Quillin S P, Brink J A, Heiken J P, Siegel C L, McClennan B L, Clayman R V
Mallinckrodt Institute of Radiology, St. Louis, MO 63110, USA.
AJR Am J Roentgenol. 1996 May;166(5):1125-30. doi: 10.2214/ajr.166.5.8615256.
The purpose of this study was to determine the feasibility of imaging crossing vessels at the ureteropelvic junction (UPJ) with helical (spiral) CT angiography for planning surgical repair of symptomatic UPJ obstruction.
Twenty-four consecutive patients with symptomatic UPJ obstruction were imaged with dual-phase, contrast-enhanced helical CT (collimation, 3 mm; pitch, 1.3-1.7; reconstruction interval, 2 mm; early phase, 20-42 sec; and delayed phase, 90-112 sec after initiation of IV contract material injection [125 ml of ioversol containing 320 mg of iodine per ml, delivered at 4-5 ml/sec]). All imaging data were viewed interactively on an imaging workstation. Prospective on-line interpretations were correlated with subsequent surgical and clinical findings at laparoscopy (n=3), open surgical repair (n=2), or ureteronephroscopic endopyelotomy (n=11). Vessels at the UPJ that were 2 mm or more in diameter were believed to be significant. Review of the transaxial images was performed to determine qualitatively the relative usefulness of the early versus the delayed phases for distinguishing arteries from veins. Multiplanar reformations also were retrospectively reviewed and compared with direct pyelograms to determine the accuracy with which the location of the UPJ and the proximal ureteral course were depicted with helical CT.
Eleven of 24 (46%) patients collectively had 11 anterior and three posterior vessels (> or = 2 mm in diameter) crossing the UPJ on helical CT. Distinction between arteries and veins was significantly better on early-phase than on delayed-phase images (p=.01). Visualization of the UPJ and the proximal ureteral course was good or excellent for 18 (78%) of 23 patients for whom pyelograms were available, regardless of the presence of a ureteral stent (p>.05). Laparoscopy and open surgery findings were in agreement with helical CT angiograms for five of five patients. Uncomplicated endopyelotomy was performed for 11 patients in whom no significant vessels were seen posterior or posterolateral to the UPJ.
Helical CT angiography can depict vessels crossing the UPJ and is valuable in planning surgical management.
本研究的目的是确定采用螺旋CT血管造影对输尿管肾盂连接部(UPJ)交叉血管进行成像以规划有症状的UPJ梗阻手术修复的可行性。

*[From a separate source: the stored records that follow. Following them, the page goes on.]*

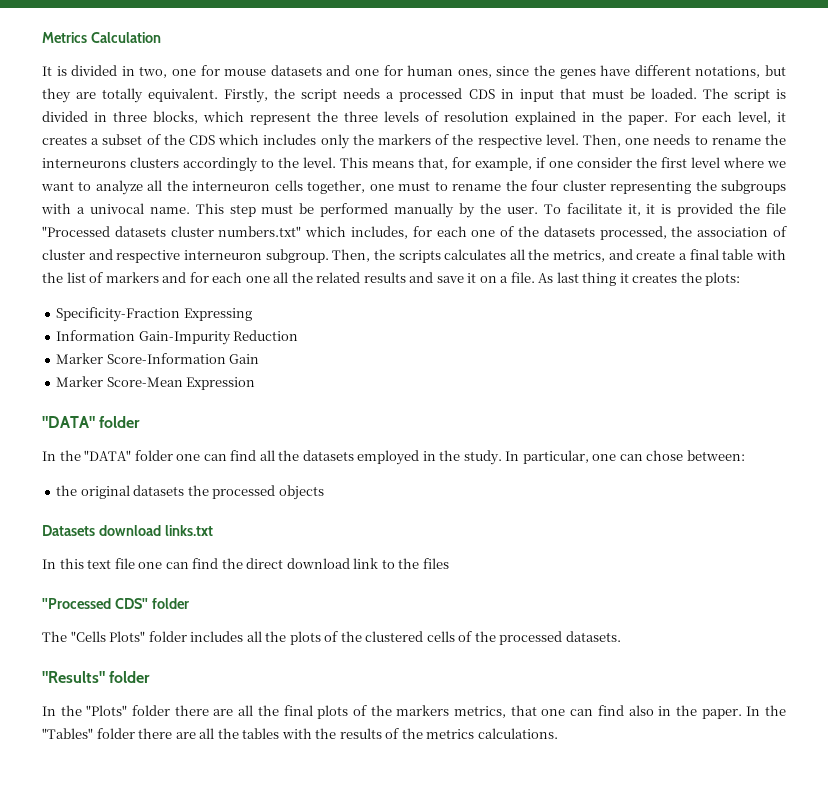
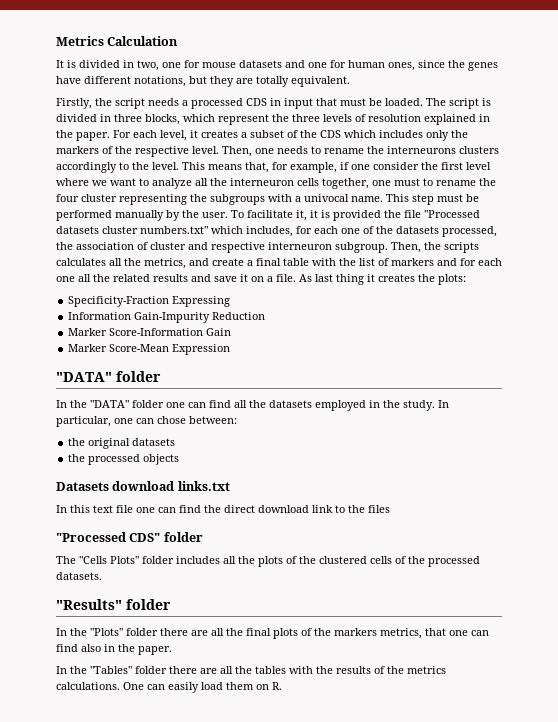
- It is divided in two, one for mouse datasets and one for human ones, since the genes have different notations, but they are totally equivalent. Firstly, the script needs a processed CDS in input that must be loaded.
+ It is divided in two, one for mouse datasets and one for human ones, since the genes have different notations, but they are totally equivalent.
+ Firstly, the script needs a processed CDS in input that must be loaded.
- the original datasets the processed objects
+ the original datasets
+ the processed objects
- In the "Plots" folder there are all the final plots of the markers metrics, that one can find also in the paper. In the "Tables" folder there are all the tables with the results of the metrics calculations.
+ In the "Plots" folder there are all the final plots of the markers metrics, that one can find also in the paper.
+ In the "Tables" folder there are all the tables with the results of the metrics calculations.
+ One can easily load them on R.

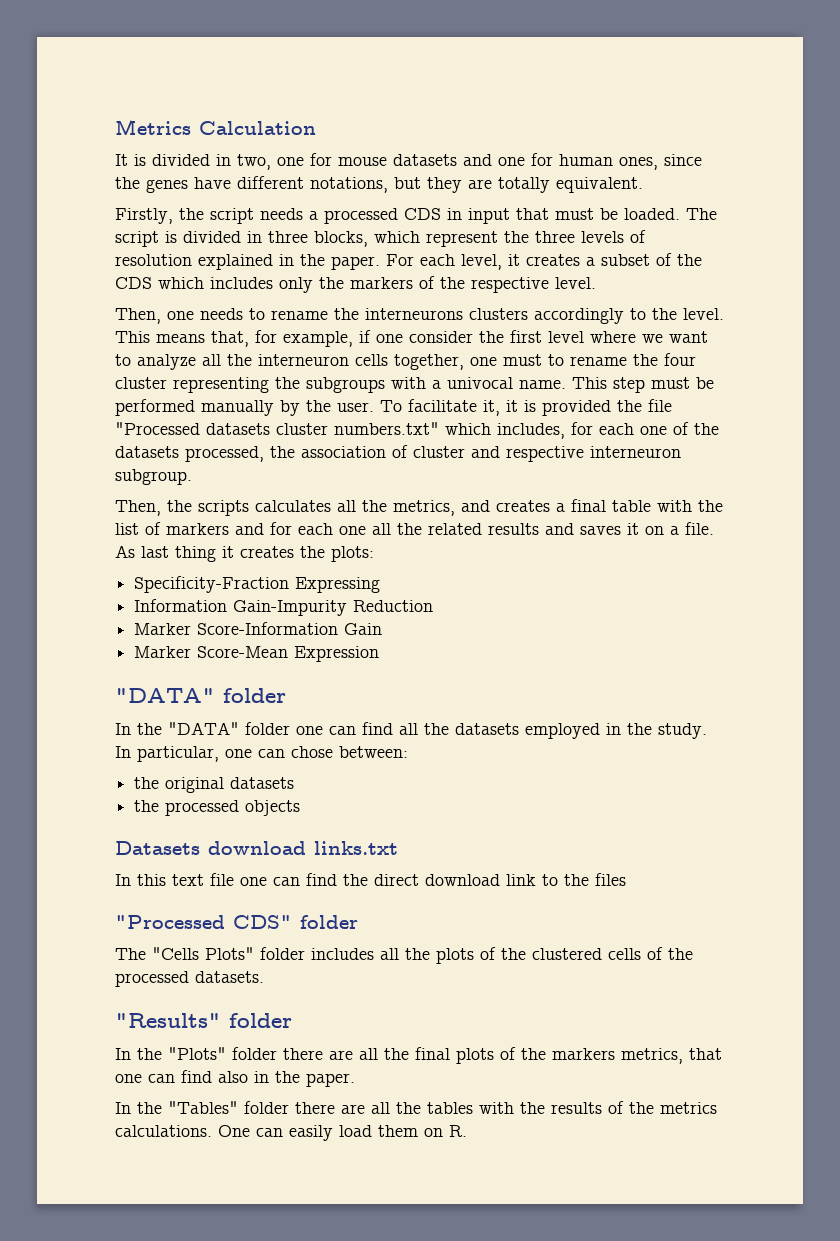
- For each level, it creates a subset of the CDS which includes only the markers of the respective level. Then, one needs to rename the interneurons clusters accordingly to the level.
+ For each level, it creates a subset of the CDS which includes only the markers of the respective level.
+ Then, one needs to rename the interneurons clusters accordingly to the level.
- To facilitate it, it is provided the file "Processed datasets cluster numbers.txt" which includes, for each one of the datasets processed, the association of cluster and respective interneuron subgroup. Then, the scripts calculates all the metrics, and create a final table with the list of markers and for each one all the related results and save it on a file.
+ To facilitate it, it is provided the file "Processed datasets cluster numbers.txt" which includes, for each one of the datasets processed, the association of cluster and respective interneuron subgroup.
+ Then, the scripts calculates all the metrics, and creates a final table with the list of markers and for each one all the related results and saves it on a file.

对24例有症状的UPJ梗阻患者进行双期对比增强螺旋CT成像(准直,3mm;螺距,1.3 - 1.7;重建间隔,2mm;早期,20 - 42秒;延迟期,静脉注射造影剂(125ml每毫升含320mg碘的碘海醇,以4 - 5ml/秒的速度注射)后90 - 112秒)。所有成像数据在成像工作站上进行交互式查看。前瞻性在线解读与随后腹腔镜检查(n = 3)、开放手术修复(n = 2)或输尿管肾镜内肾盂切开术(n = 11)的手术及临床结果进行对照。直径2mm或更大的UPJ处血管被认为具有重要意义。回顾轴位图像以定性确定早期与延迟期在区分动脉与静脉方面的相对有用性。还对多平面重建图像进行回顾性分析并与直接肾盂造影进行比较,以确定螺旋CT描绘UPJ位置和近端输尿管走行的准确性。
24例患者中有11例(46%)在螺旋CT上共有11条前侧血管和3条后侧血管(直径≥2mm)穿过UPJ。早期图像上动脉与静脉的区分明显优于延迟期图像(p = 0.01)。对于23例有肾盂造影的患者,无论是否存在输尿管支架,18例(78%)患者的UPJ和近端输尿管走行的可视化效果良好或极佳(p>0.05)。5例患者中有5例的腹腔镜检查和开放手术结果与螺旋CT血管造影结果一致。11例在UPJ后侧或后外侧未发现重要血管的患者接受了无并发症的内肾盂切开术。
螺旋CT血管造影能够描绘穿过UPJ的血管,对手术治疗规划具有重要价值。